In February 2018, Macquarie missed its financial projections and announced that IMTT’s storage tank capacity use had dropped and that the falling sale price of No. 6 fuel oil had led to many of IMTT’s customers terminating its storage contacts. The stock price fell around 41%. 

In response, Moab Partners L.P., representing a class of Macquarie investors, brought suit, alleging that Macquarie defrauded its investors from 2016 to 2018 by failing to predict and disclose the high material risk of the proposed IMO 2020 regulation on IMTT’s business. In particular, Moab argued that Macquarie failed to disclose IMTT’s high level of reliance on No. 6 fuel oil. 

Proceedings Below
Moab sued Macquarie and various other defendants in the Southern District of New York, alleging that Macquarie violated Rule 10b-5(b) by concealing from investors the extent to which IMTT relied on No. 6 fuel oil and the likely material effects of IMO 2020 on its financial condition.  Moab argued that Macquarie had a duty to disclose this information under Item 303, and that this pure omission constituted a misrepresentation of material fact under Section 10(b) of the Exchange Act.  The district court granted Macquarie’s motion to dismiss, holding that (1) Moab did not plead any actionable misstatements by Macquarie that would give rise to liability under Rule 10b-5(b), and (2) Macquarie was not obligated under Item 303 to make disclosures about IMTT’s reliance on No. 6 fuel oil storage.

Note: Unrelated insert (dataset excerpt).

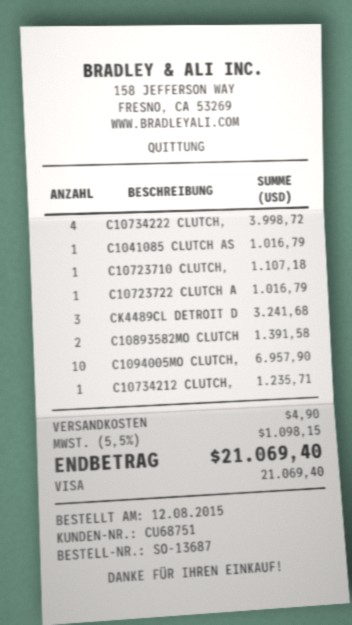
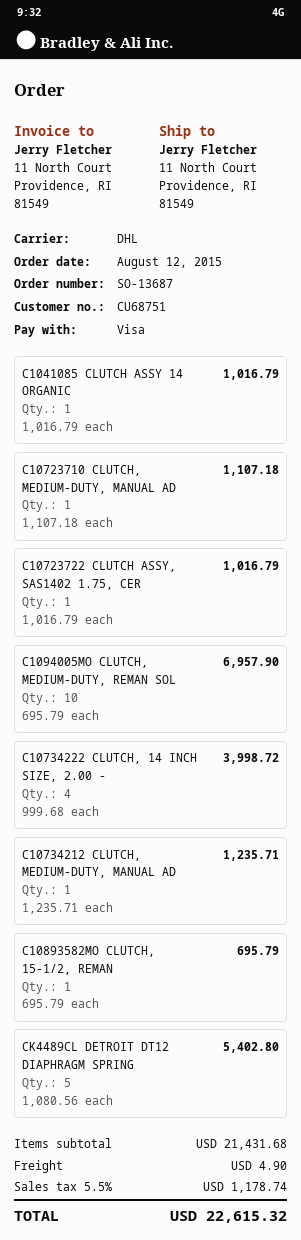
CK4489CL DETROIT D: 3 for 3241.68 -> 5 for 5402.80
C10893582MO CLUTCH: 2 for 1391.58 -> 1 for 695.79
tax: 5.5% = 1098.15 -> 5.5% = 1178.74
total: 21069.40 -> 22615.32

The Second Circuit vacated the district court’s judgment.  The Second Circuit reasoned that Moab did plead actionable omissions under Section 10(b), and that Macquarie did have an obligation under Item 303 to make the IMTT-related disclosures because Macquarie and its officers were aware of the impact that IMO 2020 may have on its financial performance. The Second Circuit is the only circuit court to hold that omissions of Item 303 disclosures, without any accompanying affirmative statement, could serve as the basis for private actions under Section 10(b). The Third, Ninth, and Eleventh Circuits have all rejected this argument, holding that Section 10(b) liability requires untrue or misleading statements, so allegedly omitted disclosures under Item 303 do not give rise to a Section 10(b) private cause of action.

The Supreme Court granted certiorari on the question of whether the Second Circuit erred in holding that a failure to make a disclosure required under Item 303 of SEC Regulation S-K can support a private claim under Section 10(b) of the Securities Exchange Act of 1934, even in the absence of an otherwise misleading statement. 

Supreme Court Decision
In a unanimous opinion written by Justice Sotomayor, the Supreme Court held that pure omissions are not actionable under Rule 10b-5(b). 

The Court reasoned that Rule 10b-5(b) requires plaintiffs to identify affirmative statements, i.e., a “statement made,” before determining if other facts are needed to make those statements “not misleading.” Focusing on the text of the Rule, the Court explained that it required disclosure of information only when necessary to ensure that statements already made were clear and complete. The Court compared that language to the language of Section 11(a) of the Securities Act of 1933, which the Court interpreted expressly to create liability for a pure omission where the regulated party has a duty to speak. 

The Court also rejected Moab’s argument that a failure to disclose information required by Item 303 of SEC Regulation S-K can support a private 10b-5(b) claim in the absence of an otherwise misleading statement.  The Court held that an omission is only actionable if the omission renders otherwise-made affirmative statements misleading. In particular, the Court distinguished between “pure omissions”—which it held are not actionable under Rule 10b-5(b)—and “half-truths”—which are actionable under Rule 10b-5(b). The Court noted that private parties can still bring a claim for Item 303 violations that create misleading half-truths, and that the SEC can still prosecute violations of Item 303.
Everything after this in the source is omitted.